▶ **Screenshot and code edit data**
++++

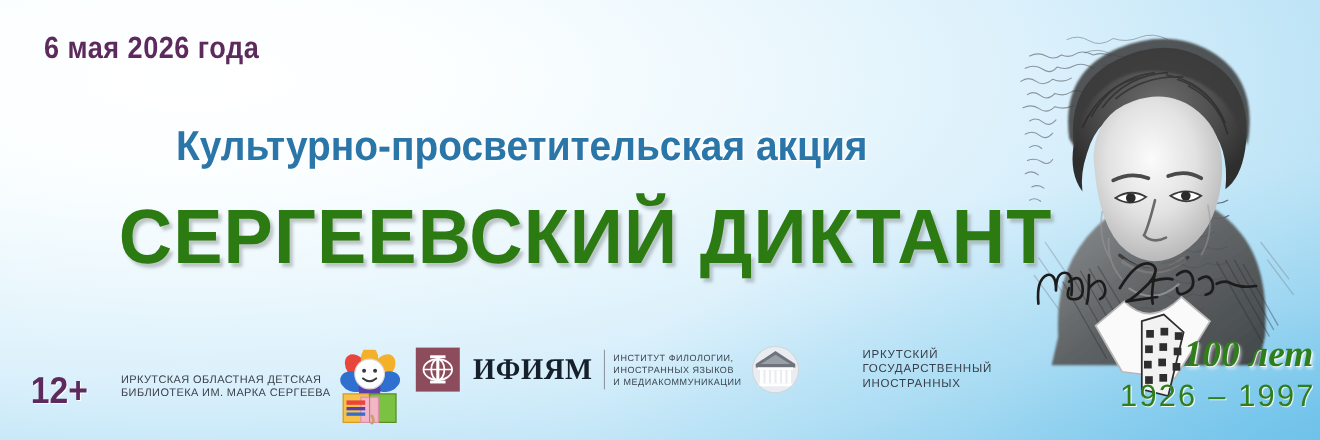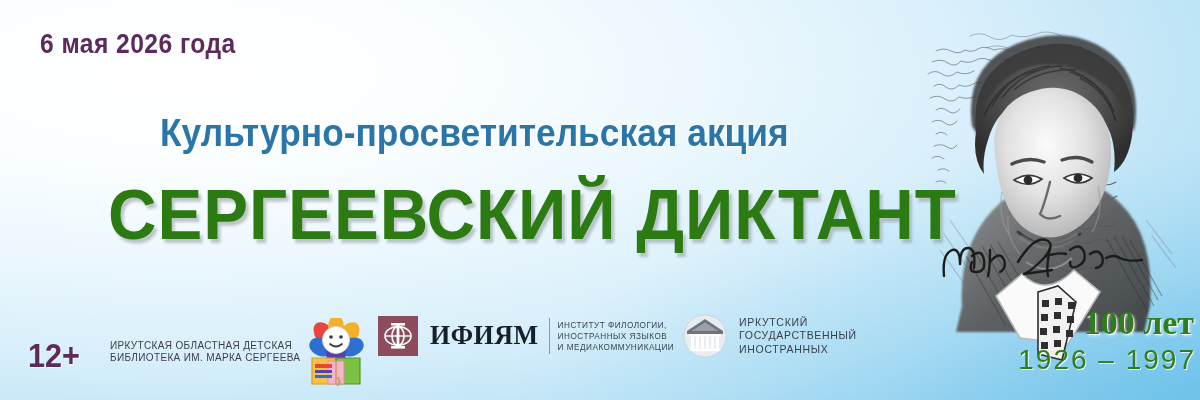"ИРКУТСКИЙ" .logo-igu { gap: none -> 45px }
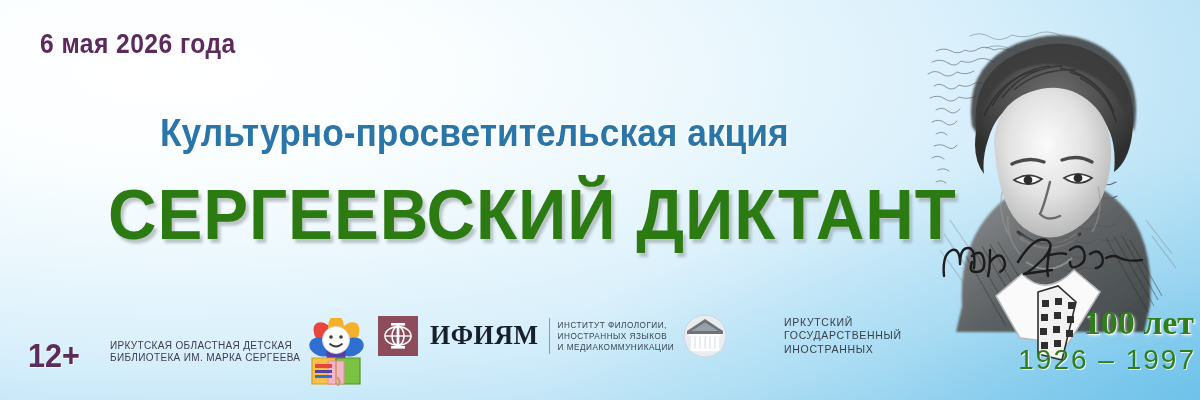"100 лет" .anniv { font-style: none -> italic }
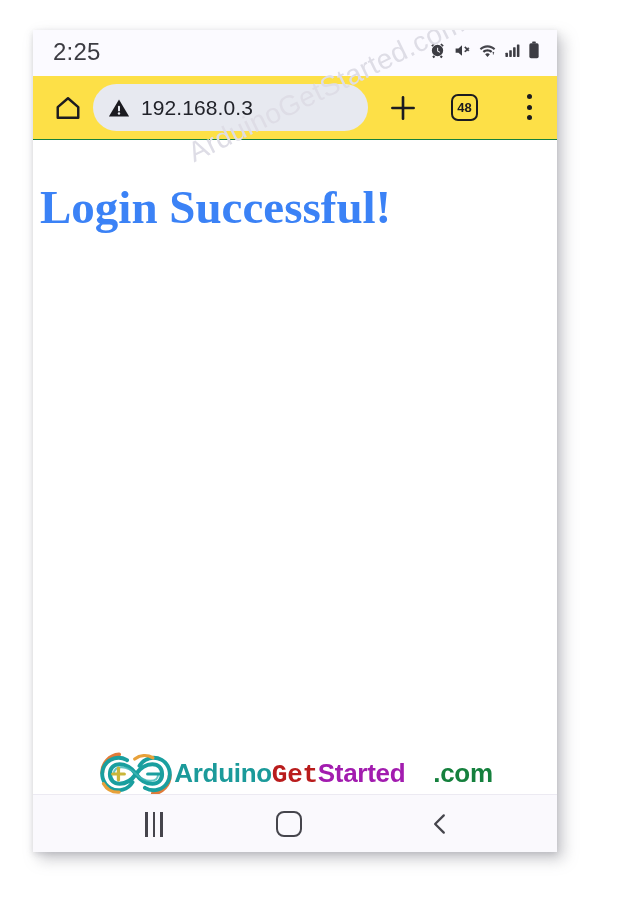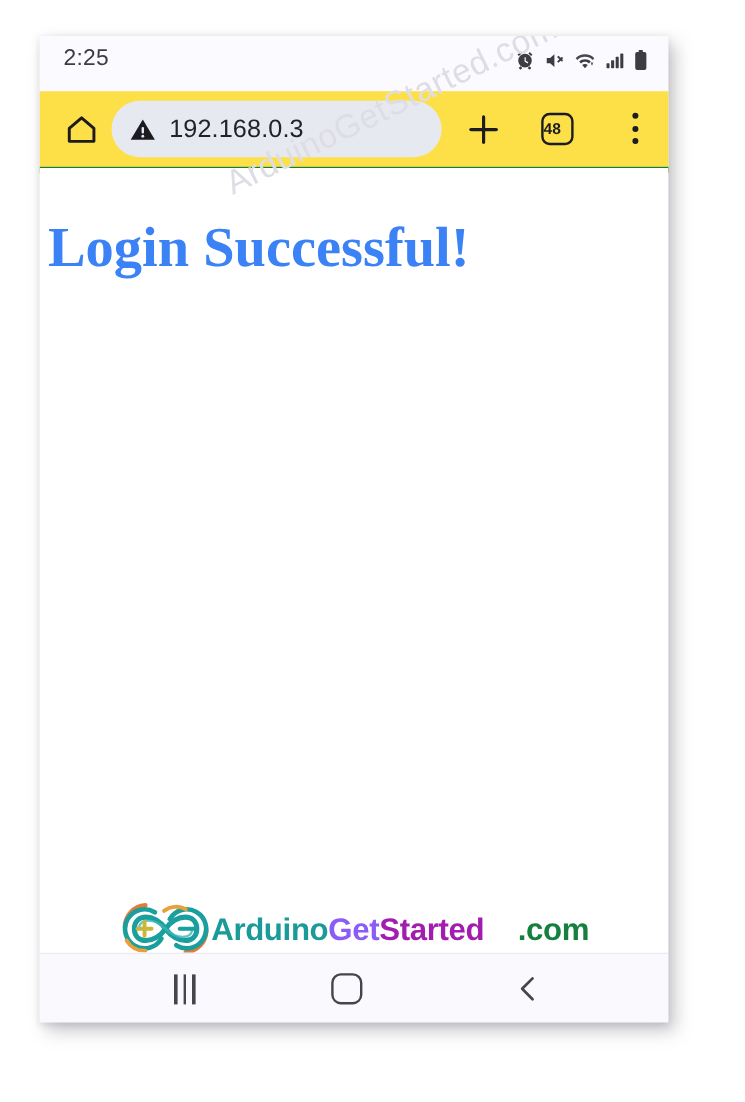"2:25" #status-time { font-size: 19px -> 24px }
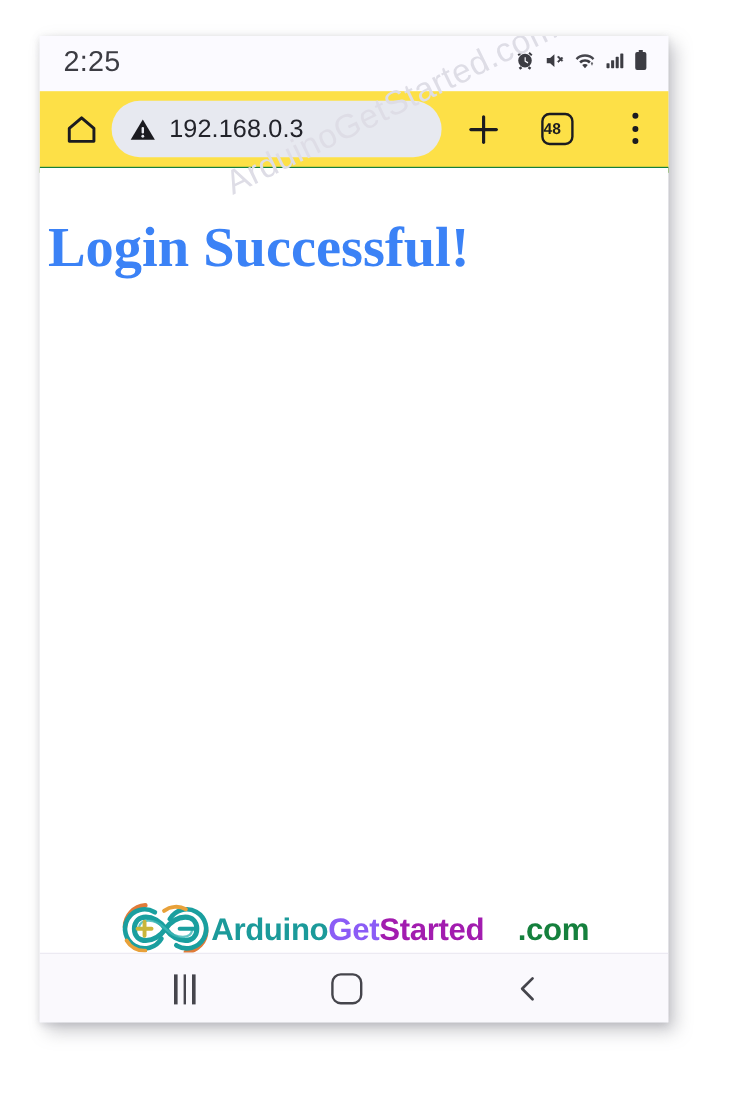"48" #tab-count-button { justify-content: none -> center }
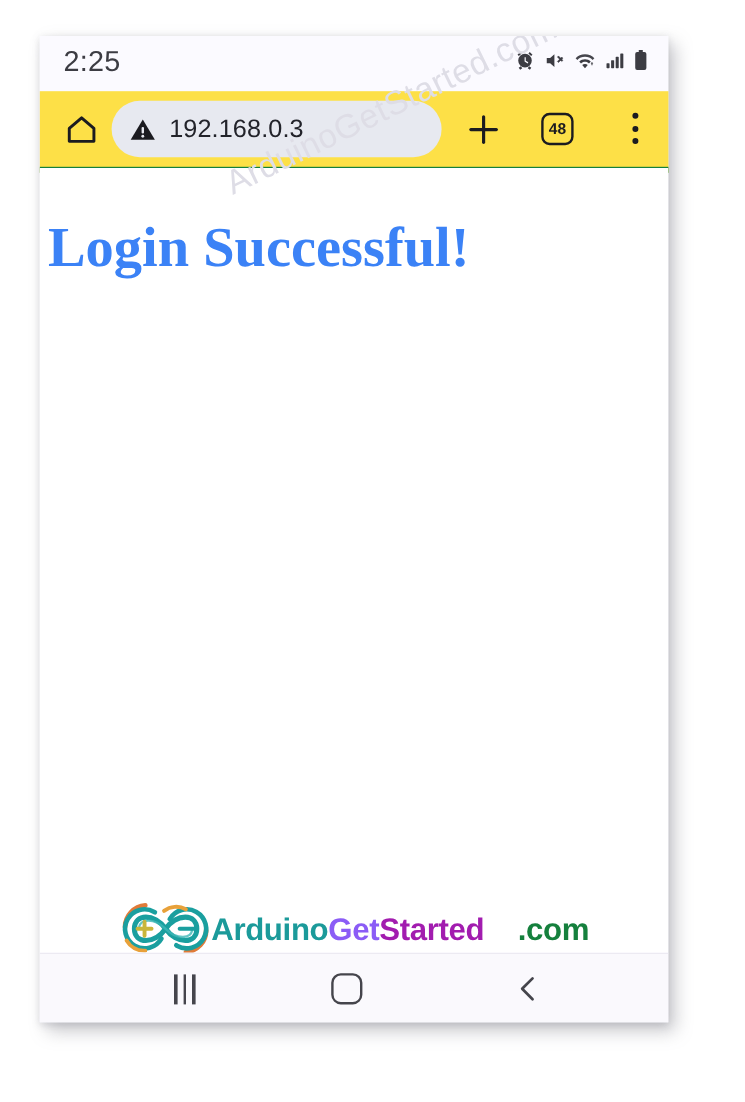"Get" span { color: #8b5cf6 -> #b91c1c; font-family: none -> Liberation Mono, monospace }
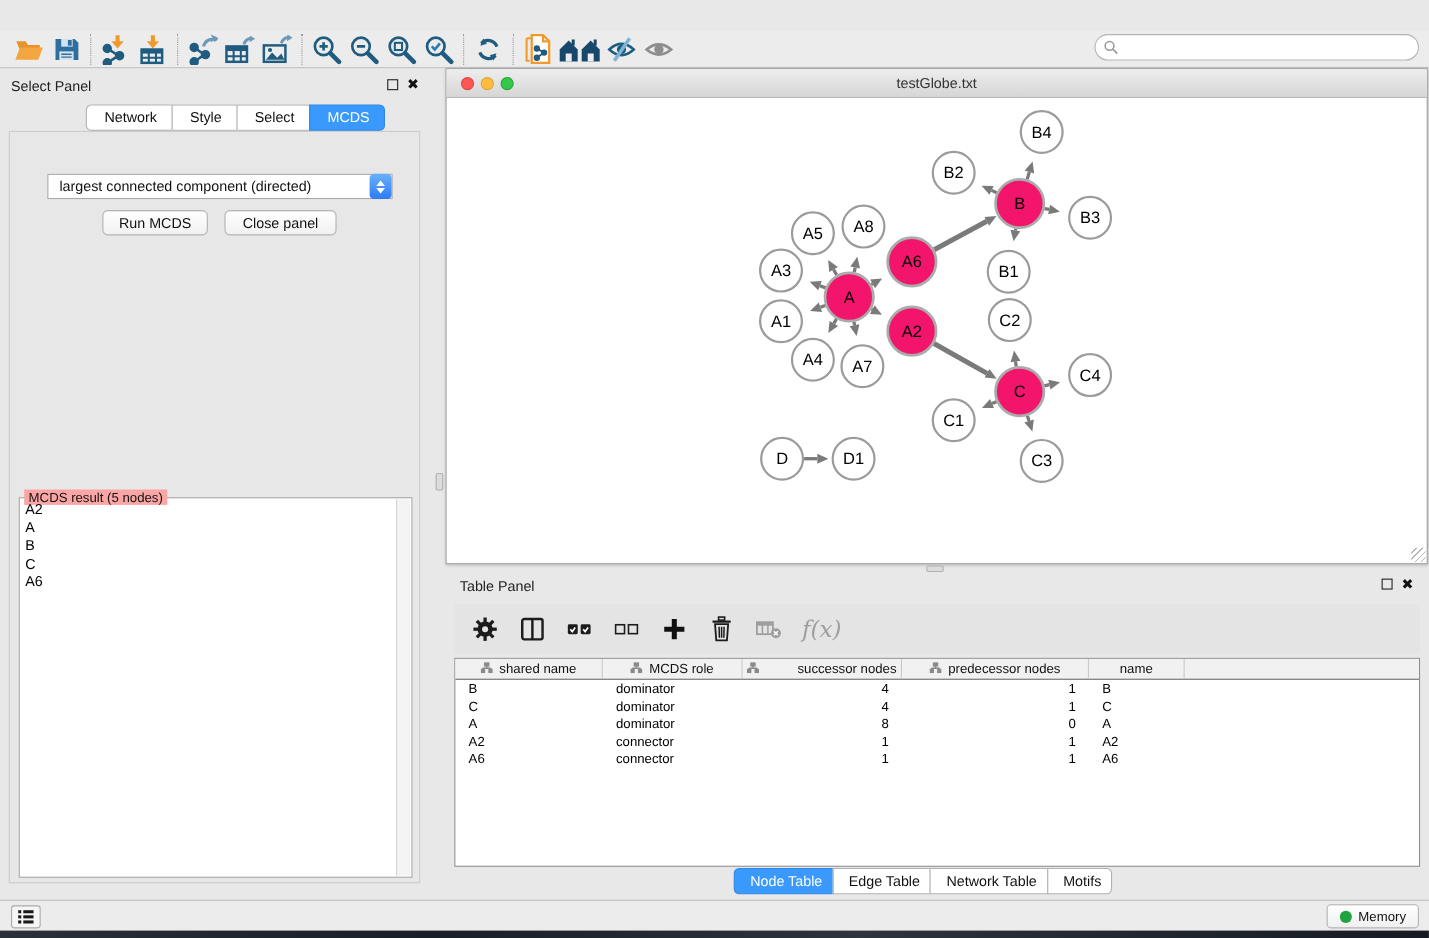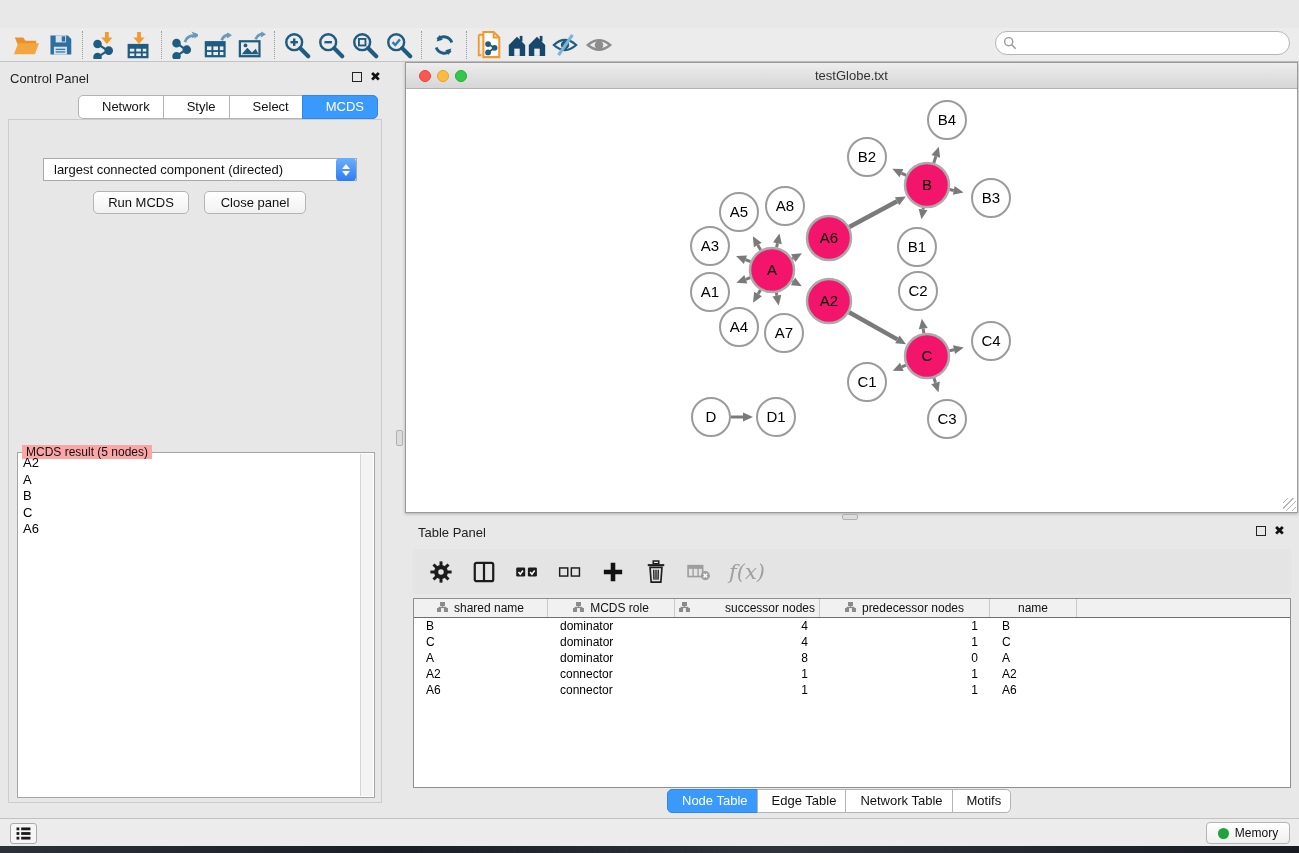"Control Panel" div.cp-title { text: Control -> Select }
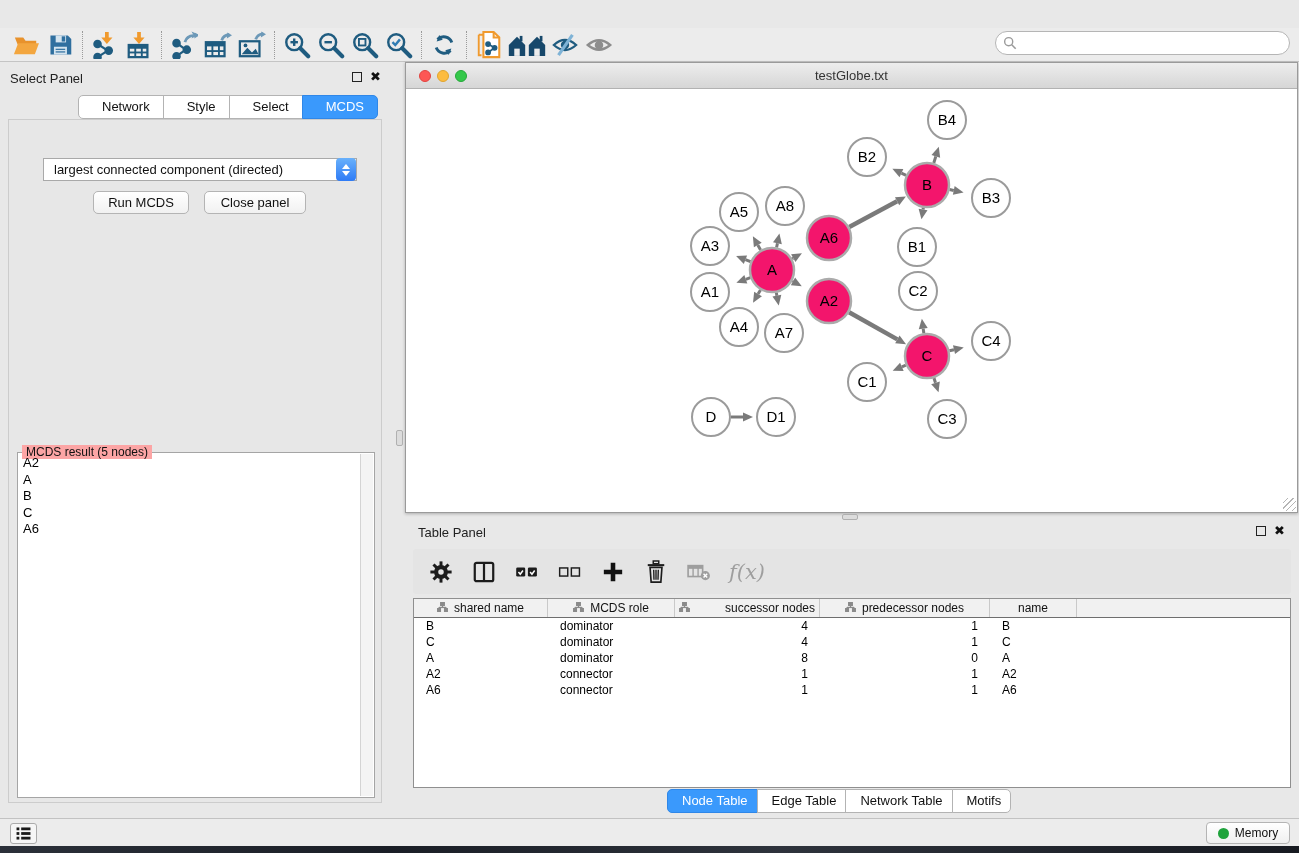"Network" .seg-tab { padding: 3px 13px 4px 23px -> 3px 13px 4px 16px }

++++

The range to transcribe runs from the line holding "justify-content: none ->" through the final line of the data above; copy it exactly and exclude the pictures.

▶ **EXPECTED OUTPUT**
"48" #tab-count-button { justify-content: none -> center }
"Get" span { color: #8b5cf6 -> #b91c1c; font-family: none -> Liberation Mono, monospace }
"Control Panel" div.cp-title { text: Control -> Select }
"Network" .seg-tab { padding: 3px 13px 4px 23px -> 3px 13px 4px 16px }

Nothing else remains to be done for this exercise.